Search code examples
sqlconcatenationdatabricksdatabricks-sql

Databricks SQL CONCAT function adding characters where not requested?


I'm trying to use the CONCAT function to concatenate two columns in Databricks SQL. However, when I try to use it the CONCAT functions is prepending and appending .0 to the values in the second column. For example, my data looks like this:
ColA ColB
10001 25678
18921 25678
27331 89011

My query looks like this:

`SELECT cola, colb, CONCAT(cola, colb) AS colc
FROM <parquet table in question>`

And the output I'm expecting is
ColA ColB ColC
10001 25678 1000125678
18921 25678 1892125678
27331 89011 2733189011

But instead I get this:


ColA ColB ColC
10001 25678 10001.025678.0
18921 25678 18921.025678.0
27331 89011 27331.089011.0

Why is CONCAT adding these zeroes and decimal points? I had thought it may be related to the fact that I'm working with integers, but I tested the concat function of w3schools.com using their interactive command runner and it concatenated fine on there.
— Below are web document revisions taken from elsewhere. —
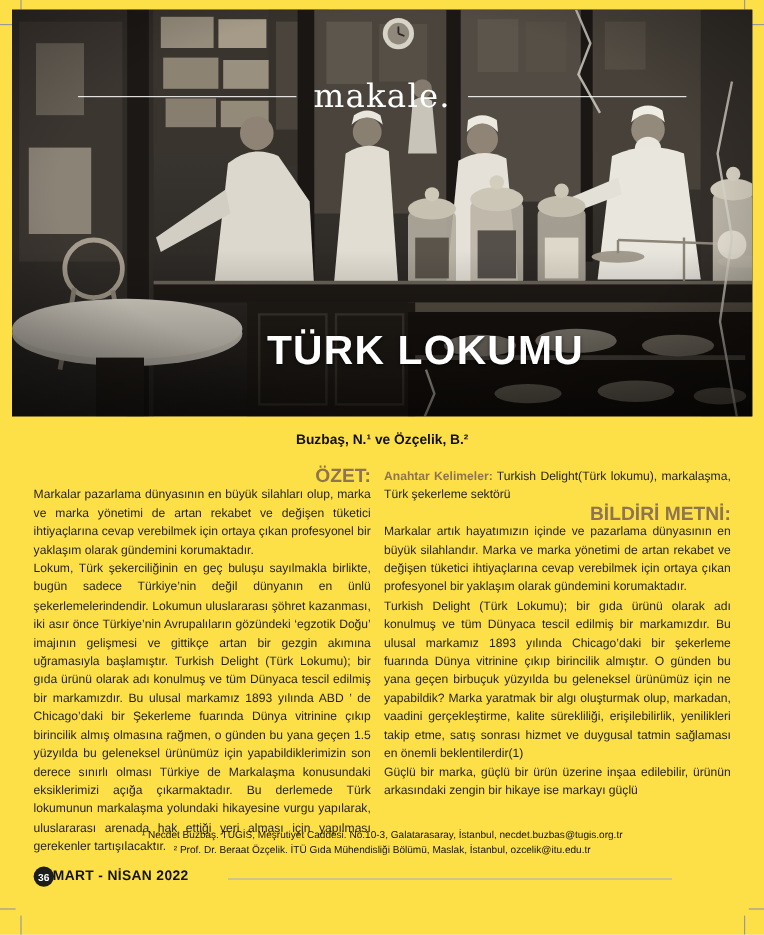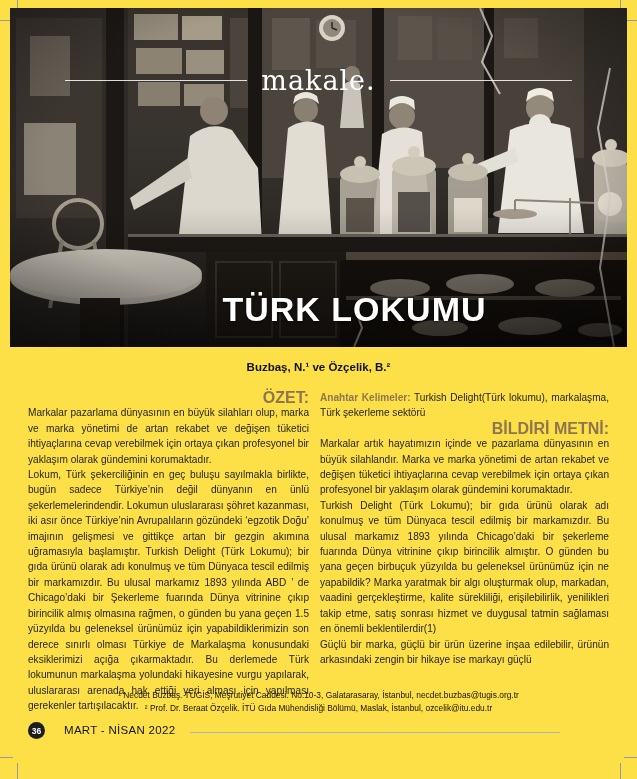--- a/index.html
+++ b/index.html
@@ -9,39 +9,39 @@
   .crop{position:absolute;background:#9a9a9a;}
   
   .photo{position:absolute;left:10px;top:8px;width:617px;height:339px;overflow:hidden;background:#2c2926;}
   .photo svg{display:block;}
   .makale-row{position:absolute;left:55px;right:55px;top:55px;height:34px;display:flex;align-items:center;gap:14px;}
   .makale-row .rule{flex:1;height:1px;background:rgba(255,255,255,.85);}
   .makale-word{font-family:"DejaVu Serif",serif;font-size:27px;color:#ffffff;letter-spacing:1px;line-height:1;}
   .title-block{position:absolute;left:0;right:0;top:264px;text-align:center;padding-left:72px;color:#ffffff;
                font-weight:bold;text-shadow:0 1px 3px rgba(0,0,0,.6);line-height:1;}
   .title-line1{font-size:21px;letter-spacing:.5px;}
-  .title-line2{font-size:34px;letter-spacing:1px;margin-top:20px;}
+  .title-line2{font-size:34px;letter-spacing:1px;margin-top:3px;}
   
   .byline{position:absolute;left:0;right:0;top:361px;text-align:center;font-weight:bold;font-size:11.5px;color:#111;}
   
   .col{position:absolute;top:390px;font-size:10.1px;line-height:15.4px;text-align:justify;color:#262421;}
   .col-left{left:28px;width:281px;}
   .col-right{left:320px;width:289px;}
   .col p{margin:0;}
   .accent-head{color:#8e7550;font-weight:bold;font-size:16px;margin:0 0 2px 0;text-align:right;}
   .accent-inline{color:#8e7550;font-weight:bold;}
   .head-gap{margin-top:14px;}
   
   .footnotes{position:absolute;left:30px;right:30px;top:689px;font-size:8.4px;line-height:13px;color:#14120f;}
   .footnotes p{margin:0;text-align:center;}
   
   .footer{position:absolute;left:28px;right:0;top:720px;height:22px;}
   .page-badge{position:absolute;left:0;top:2px;width:17px;height:17px;border-radius:50%;background:#1d1d1b;
               color:#fff;font-weight:bold;font-size:8.5px;display:flex;align-items:center;justify-content:center;}
-  .issue{position:absolute;left:36px;top:4px;font-weight:normal;font-size:11.5px;letter-spacing:.3px;color:#141414;text-align:center;}
+  .issue{position:absolute;left:16px;top:4px;font-weight:bold;font-size:11.5px;letter-spacing:.3px;color:#141414;text-align:center;}
   .footer-rule{position:absolute;left:162px;right:77px;top:12px;height:1px;background:#b4b4b4;}
 </style>
 </head>
 <body>
 
 <div class="page">
 
   <div class="crop" style="left:17px;top:0;width:1px;height:8px;"></div>
   <div class="crop" style="left:0;top:20px;width:13px;height:1px;"></div>
   <div class="crop" style="left:620px;top:0;width:1px;height:8px;"></div>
What have I missed about the concat function?


Solution

  • While I did not manage to solve the issue directly with SQL, I did solve it with SparkR with the help of another answer to a related question I posted (Is there a more memory efficient way to concatenate two columns in SparkR?) I think the issue was a type error. I think the two columns being concatenated were being converted to doubles, hence why they were getting decimal points added to them. The solution was to cast them as strings or ints to get rid of the decimals.